Instructions for the task: Once the pictures are set aside, retype the remaining entries exactly.

Version comparison data:
^^^^

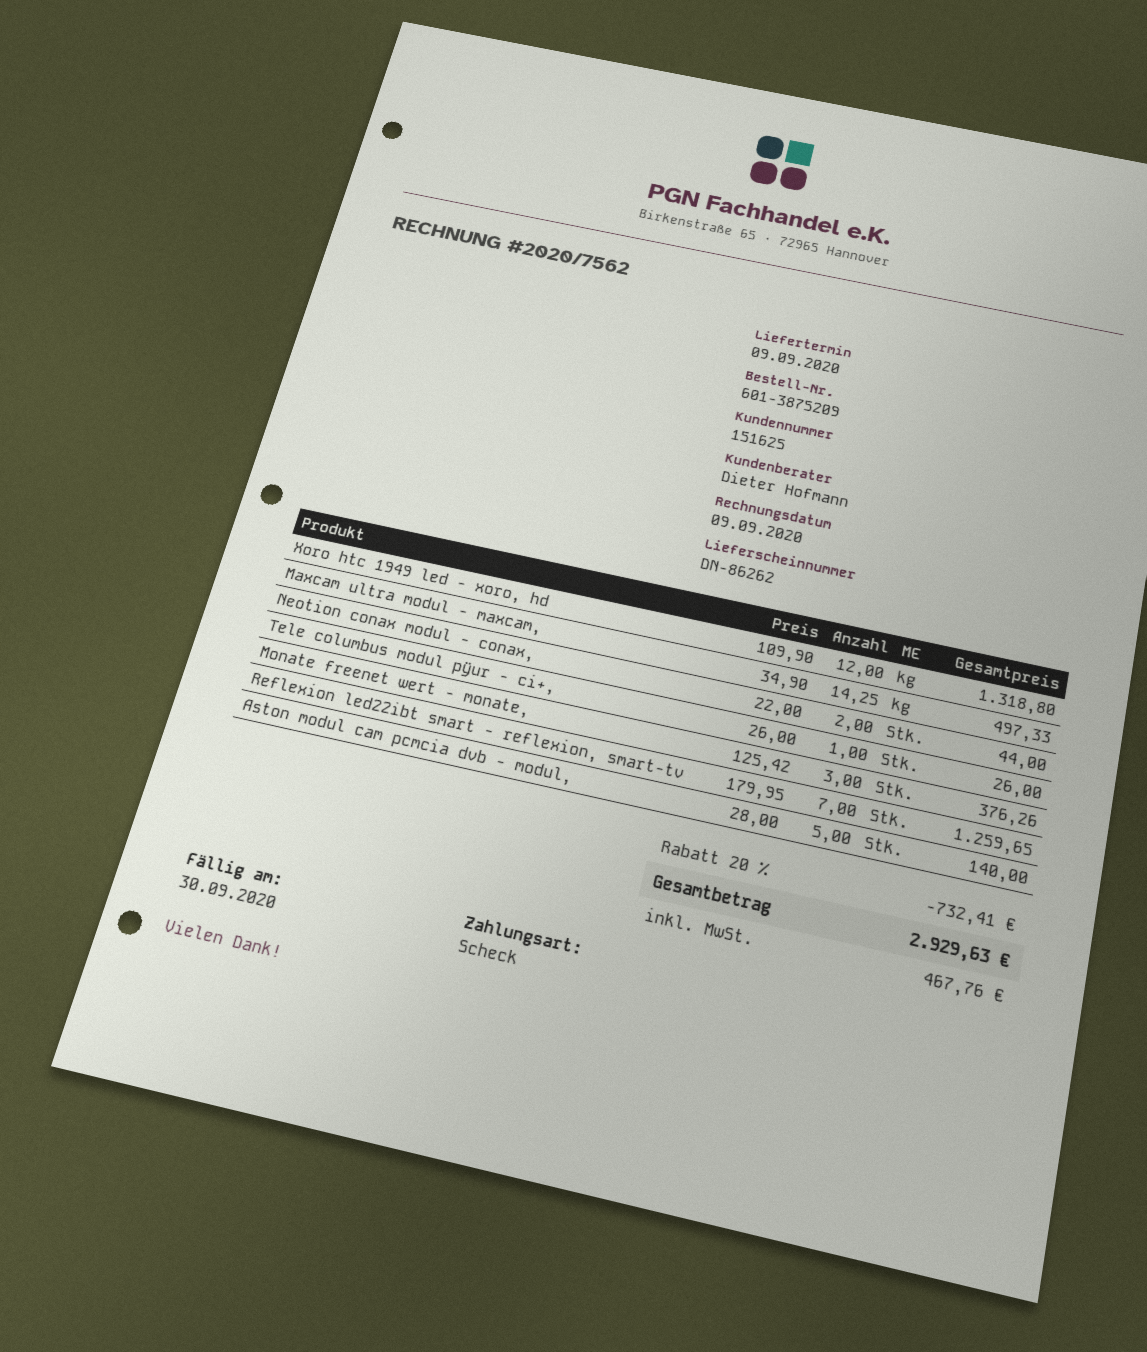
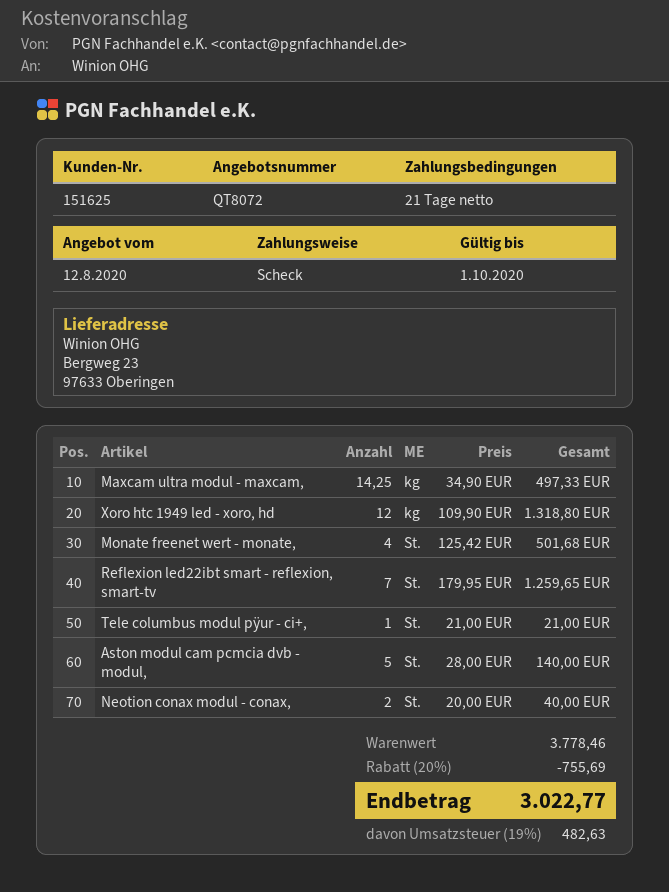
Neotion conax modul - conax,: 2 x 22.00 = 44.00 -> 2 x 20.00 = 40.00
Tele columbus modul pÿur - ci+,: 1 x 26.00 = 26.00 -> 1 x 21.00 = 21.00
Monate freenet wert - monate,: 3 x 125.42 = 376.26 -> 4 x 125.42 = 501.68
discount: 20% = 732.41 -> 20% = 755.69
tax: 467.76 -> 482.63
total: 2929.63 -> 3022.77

^^^^

Solved exercise:
Neotion conax modul - conax,: 2 x 22.00 = 44.00 -> 2 x 20.00 = 40.00
Tele columbus modul pÿur - ci+,: 1 x 26.00 = 26.00 -> 1 x 21.00 = 21.00
Monate freenet wert - monate,: 3 x 125.42 = 376.26 -> 4 x 125.42 = 501.68
discount: 20% = 732.41 -> 20% = 755.69
tax: 467.76 -> 482.63
total: 2929.63 -> 3022.77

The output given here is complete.